Content starts

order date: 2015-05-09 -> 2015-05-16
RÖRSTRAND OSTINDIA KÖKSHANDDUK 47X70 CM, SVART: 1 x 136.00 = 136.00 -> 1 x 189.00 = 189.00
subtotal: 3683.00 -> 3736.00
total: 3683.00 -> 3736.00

Content ends
Content starts

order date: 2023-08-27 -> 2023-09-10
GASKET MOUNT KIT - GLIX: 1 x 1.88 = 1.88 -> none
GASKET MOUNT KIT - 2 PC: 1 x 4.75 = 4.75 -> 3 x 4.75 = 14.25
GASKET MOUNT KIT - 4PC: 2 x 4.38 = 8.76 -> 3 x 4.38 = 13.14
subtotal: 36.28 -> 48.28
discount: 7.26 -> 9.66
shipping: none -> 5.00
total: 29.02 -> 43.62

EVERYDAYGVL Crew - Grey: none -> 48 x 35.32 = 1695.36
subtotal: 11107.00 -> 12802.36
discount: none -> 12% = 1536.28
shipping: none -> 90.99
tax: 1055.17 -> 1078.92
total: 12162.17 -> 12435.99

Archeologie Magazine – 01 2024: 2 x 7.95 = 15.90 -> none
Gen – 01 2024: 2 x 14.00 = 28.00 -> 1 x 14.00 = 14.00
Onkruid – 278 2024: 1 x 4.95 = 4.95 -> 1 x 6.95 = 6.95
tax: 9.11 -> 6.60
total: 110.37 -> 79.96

Content ends

Assignment:
Among the lines above, which ones include the word "MOUNT"? Copy them.

Problem solution:
GASKET MOUNT KIT - GLIX: 1 x 1.88 = 1.88 -> none
GASKET MOUNT KIT - 2 PC: 1 x 4.75 = 4.75 -> 3 x 4.75 = 14.25
GASKET MOUNT KIT - 4PC: 2 x 4.38 = 8.76 -> 3 x 4.38 = 13.14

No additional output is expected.